The invitation was accepted;  and, on entering within the enclosure, all were struck with surprise at the magnitude and excellence of the preparations which had been made. The large bush table was covered with a cloth as white as mountain snow, with clean shining plates and bright knives and forks for each guest. The collection of edibles was such as would have satisfied the veriest epicure. Geese, ducks, sucking-pig, pork, ham, tongue, corned beef, and, although last named, not least in importance, a splendid sirloin of the “roast beef of old England,” with a plum  pudding to match. Plenty of good ale and porter was also provided to wash these good things down. For the dessert there were not only all the fruits then in season, but a number of excellent confections prepared by the Chinese themselves. The Celestials waited most attentively throughout upon their white guests, and all was harmony. After the removal of the cloth, wines and other liquors were placed upon the table, and the health of her Majesty the Queen was drunk with three times three, a royal salute being at the same time fired by the Chinese – not with cannon, but with their largest sized crackers. These, however, produced a most stunning report. A variety of other toasts were also drunk, and there was a good deal of excellent singing. Among those present was a professional, who had sung with great applause at some of the Royal Theatres, and such melody as was heard on this occasion has perhaps never before floated through an Australian forest. The party was also highly amused by the execution of the ” kangaroo dance,” by an old black woman and her son.

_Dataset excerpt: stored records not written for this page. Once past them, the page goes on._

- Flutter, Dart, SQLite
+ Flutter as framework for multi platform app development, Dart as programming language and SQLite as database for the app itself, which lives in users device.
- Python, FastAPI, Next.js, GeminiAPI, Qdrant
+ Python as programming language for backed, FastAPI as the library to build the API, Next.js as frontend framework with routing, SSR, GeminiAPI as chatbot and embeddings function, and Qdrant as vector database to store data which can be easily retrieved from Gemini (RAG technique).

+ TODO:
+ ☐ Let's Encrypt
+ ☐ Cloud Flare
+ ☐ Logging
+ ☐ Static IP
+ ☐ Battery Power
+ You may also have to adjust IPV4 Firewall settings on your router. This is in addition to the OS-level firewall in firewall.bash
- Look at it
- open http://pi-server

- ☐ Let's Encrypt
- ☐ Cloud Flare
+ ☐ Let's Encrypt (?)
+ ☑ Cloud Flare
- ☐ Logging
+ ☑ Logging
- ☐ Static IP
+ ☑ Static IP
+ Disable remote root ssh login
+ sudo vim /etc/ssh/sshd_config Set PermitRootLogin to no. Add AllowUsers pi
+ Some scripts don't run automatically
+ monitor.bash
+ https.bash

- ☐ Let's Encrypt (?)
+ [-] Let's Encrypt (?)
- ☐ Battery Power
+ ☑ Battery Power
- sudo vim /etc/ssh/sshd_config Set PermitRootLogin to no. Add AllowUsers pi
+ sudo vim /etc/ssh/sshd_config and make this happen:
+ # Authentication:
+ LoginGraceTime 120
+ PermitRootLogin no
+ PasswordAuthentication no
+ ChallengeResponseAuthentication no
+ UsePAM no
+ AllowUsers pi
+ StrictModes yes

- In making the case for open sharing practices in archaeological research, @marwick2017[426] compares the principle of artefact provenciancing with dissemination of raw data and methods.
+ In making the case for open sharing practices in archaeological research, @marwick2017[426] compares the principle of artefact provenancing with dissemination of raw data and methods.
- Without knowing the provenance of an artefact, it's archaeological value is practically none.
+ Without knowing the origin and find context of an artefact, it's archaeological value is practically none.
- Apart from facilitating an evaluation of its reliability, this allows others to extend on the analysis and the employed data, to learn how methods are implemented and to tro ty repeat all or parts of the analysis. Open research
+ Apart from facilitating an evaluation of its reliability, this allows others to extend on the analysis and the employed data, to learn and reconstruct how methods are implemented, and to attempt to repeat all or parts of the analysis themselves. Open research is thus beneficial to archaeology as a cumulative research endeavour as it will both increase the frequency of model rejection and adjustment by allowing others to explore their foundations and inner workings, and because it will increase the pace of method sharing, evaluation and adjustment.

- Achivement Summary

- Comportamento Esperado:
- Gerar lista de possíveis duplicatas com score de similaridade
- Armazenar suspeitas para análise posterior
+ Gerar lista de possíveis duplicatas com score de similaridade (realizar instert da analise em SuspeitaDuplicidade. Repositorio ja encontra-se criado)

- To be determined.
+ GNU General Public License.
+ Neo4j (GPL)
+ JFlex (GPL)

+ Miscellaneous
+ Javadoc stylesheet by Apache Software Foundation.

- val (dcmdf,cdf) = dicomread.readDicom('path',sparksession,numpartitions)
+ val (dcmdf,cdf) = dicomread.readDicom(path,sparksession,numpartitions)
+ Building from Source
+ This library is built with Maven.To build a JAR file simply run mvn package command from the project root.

The best order, as well as the best feeling, prevailed throughout, and the guests when they separated and returned to their own homes, were highly delighted with their afternoon’s treat…..[4]

(View full letter on TROVE)

Janette Pelosi and Fiona Sullivan

[1] State Records NSW: Immigration; NRS 5313, Persons on government ships, 1837-39 [4/4780 p.250] Reel 2654.
[2] State Records NSW: Colonial Secretary; NRS 943, Letters to individuals and others, [4/3547] Reel 2295.
[3] State Records NSW: Colonial Secretary; NRS 905, Main series of letters received, 1853 [4/3915] Letter No. 53/3459, Thomas Fennell, Applying for employment, registered 19 April 1853
[4] Sydney Morning Herald, 18 February 1859, p.3 (

  • Margaret Blundell says:

    A sequel to the 1859 story described above occurred on Saturday 22nd January 2011 at Toukley (a Central Coast suburb located on part of the former Hargraves farm). On that day the Central Coast Chinese Association held a New Year Celebration to which members of the local community could attend (on the payment of a small fee to cover costs). The large audience was treated to a concert of Chinese music & dance, including a spectacular Lion dance, followed by a meal of chinese style food. While there were no official toasts proposed, the presence of several local & state politicians ensured that more time was devoted to speeches than was really necessary.

    February 21, 2011 at 10:31 am
  • Janette Pelosi says:

    @Margaret: What a great link between Chinese New Year in 1859 and 2011! The same community spirit remains.